Difference listings
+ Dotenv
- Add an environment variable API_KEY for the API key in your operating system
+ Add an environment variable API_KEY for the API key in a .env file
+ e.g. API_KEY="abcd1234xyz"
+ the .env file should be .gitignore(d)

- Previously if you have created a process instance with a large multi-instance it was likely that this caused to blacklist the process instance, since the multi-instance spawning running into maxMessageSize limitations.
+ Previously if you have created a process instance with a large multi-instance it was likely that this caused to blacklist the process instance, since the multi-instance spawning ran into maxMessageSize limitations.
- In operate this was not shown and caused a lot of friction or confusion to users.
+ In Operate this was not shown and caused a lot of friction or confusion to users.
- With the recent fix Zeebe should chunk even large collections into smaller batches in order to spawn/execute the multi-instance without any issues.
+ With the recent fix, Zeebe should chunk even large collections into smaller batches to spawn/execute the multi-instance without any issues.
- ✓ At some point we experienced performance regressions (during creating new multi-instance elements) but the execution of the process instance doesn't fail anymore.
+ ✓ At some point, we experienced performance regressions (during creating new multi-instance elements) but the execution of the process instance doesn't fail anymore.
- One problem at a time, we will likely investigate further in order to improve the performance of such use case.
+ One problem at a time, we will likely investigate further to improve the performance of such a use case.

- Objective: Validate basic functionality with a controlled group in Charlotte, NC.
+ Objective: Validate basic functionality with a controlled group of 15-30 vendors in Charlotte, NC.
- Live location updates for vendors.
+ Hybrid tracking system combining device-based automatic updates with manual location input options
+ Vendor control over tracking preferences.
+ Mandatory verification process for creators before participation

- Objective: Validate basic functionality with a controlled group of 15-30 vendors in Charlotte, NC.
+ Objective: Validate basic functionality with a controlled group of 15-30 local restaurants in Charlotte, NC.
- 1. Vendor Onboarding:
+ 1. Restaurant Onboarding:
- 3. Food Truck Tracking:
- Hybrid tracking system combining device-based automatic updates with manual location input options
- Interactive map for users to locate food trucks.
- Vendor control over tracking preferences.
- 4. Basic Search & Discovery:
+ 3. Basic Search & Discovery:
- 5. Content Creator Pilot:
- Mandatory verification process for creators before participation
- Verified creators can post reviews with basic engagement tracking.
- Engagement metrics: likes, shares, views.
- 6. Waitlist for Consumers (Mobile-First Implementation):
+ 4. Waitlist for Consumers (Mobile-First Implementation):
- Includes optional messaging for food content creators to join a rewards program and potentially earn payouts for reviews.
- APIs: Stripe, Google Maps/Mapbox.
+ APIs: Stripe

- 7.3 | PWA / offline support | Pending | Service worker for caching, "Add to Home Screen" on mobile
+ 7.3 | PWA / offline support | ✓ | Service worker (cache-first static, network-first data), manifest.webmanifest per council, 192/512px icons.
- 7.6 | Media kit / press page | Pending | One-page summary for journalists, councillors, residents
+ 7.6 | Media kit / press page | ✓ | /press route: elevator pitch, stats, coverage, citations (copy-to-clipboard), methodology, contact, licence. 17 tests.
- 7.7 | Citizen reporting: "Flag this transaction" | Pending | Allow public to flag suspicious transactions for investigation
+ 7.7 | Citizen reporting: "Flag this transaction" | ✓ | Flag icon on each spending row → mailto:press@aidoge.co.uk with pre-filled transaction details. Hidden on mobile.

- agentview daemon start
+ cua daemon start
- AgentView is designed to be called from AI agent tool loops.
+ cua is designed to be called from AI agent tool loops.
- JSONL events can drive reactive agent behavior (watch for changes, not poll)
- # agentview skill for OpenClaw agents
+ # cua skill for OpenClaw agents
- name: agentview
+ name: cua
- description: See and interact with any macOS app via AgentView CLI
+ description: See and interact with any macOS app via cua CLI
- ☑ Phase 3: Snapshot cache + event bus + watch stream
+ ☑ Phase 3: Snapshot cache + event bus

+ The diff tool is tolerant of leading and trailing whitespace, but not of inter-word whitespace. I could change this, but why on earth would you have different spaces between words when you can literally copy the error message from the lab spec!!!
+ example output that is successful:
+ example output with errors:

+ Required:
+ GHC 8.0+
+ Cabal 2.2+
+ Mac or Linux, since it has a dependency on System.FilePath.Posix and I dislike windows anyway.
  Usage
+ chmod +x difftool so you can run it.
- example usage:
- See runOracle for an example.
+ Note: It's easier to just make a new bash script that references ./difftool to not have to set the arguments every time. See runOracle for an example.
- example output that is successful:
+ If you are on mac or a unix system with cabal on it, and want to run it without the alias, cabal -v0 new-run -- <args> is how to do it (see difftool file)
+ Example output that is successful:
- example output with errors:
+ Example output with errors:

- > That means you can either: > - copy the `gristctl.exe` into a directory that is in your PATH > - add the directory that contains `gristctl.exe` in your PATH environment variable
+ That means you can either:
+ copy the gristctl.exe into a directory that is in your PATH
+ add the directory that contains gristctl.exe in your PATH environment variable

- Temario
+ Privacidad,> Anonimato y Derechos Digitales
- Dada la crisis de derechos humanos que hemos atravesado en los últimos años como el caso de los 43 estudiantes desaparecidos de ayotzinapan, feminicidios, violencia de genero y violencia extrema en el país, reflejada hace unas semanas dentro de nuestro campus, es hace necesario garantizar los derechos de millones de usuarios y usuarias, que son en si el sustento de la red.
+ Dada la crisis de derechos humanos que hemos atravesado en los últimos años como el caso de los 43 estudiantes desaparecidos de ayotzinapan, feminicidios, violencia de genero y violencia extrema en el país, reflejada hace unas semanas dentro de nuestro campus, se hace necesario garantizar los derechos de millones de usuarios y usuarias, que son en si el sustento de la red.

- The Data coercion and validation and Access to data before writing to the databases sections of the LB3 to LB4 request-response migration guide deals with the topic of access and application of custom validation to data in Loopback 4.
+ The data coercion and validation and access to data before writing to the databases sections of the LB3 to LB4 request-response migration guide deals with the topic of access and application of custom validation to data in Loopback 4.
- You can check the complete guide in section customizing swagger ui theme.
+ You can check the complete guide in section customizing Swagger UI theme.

**WHAT IS NEEDED**
Look through the entries for lines containing the word "gristctl" and return each one.

**SOLUTION TO THIS EXERCISE**
- > That means you can either: > - copy the `gristctl.exe` into a directory that is in your PATH > - add the directory that contains `gristctl.exe` in your PATH environment variable
+ copy the gristctl.exe into a directory that is in your PATH
+ add the directory that contains gristctl.exe in your PATH environment variable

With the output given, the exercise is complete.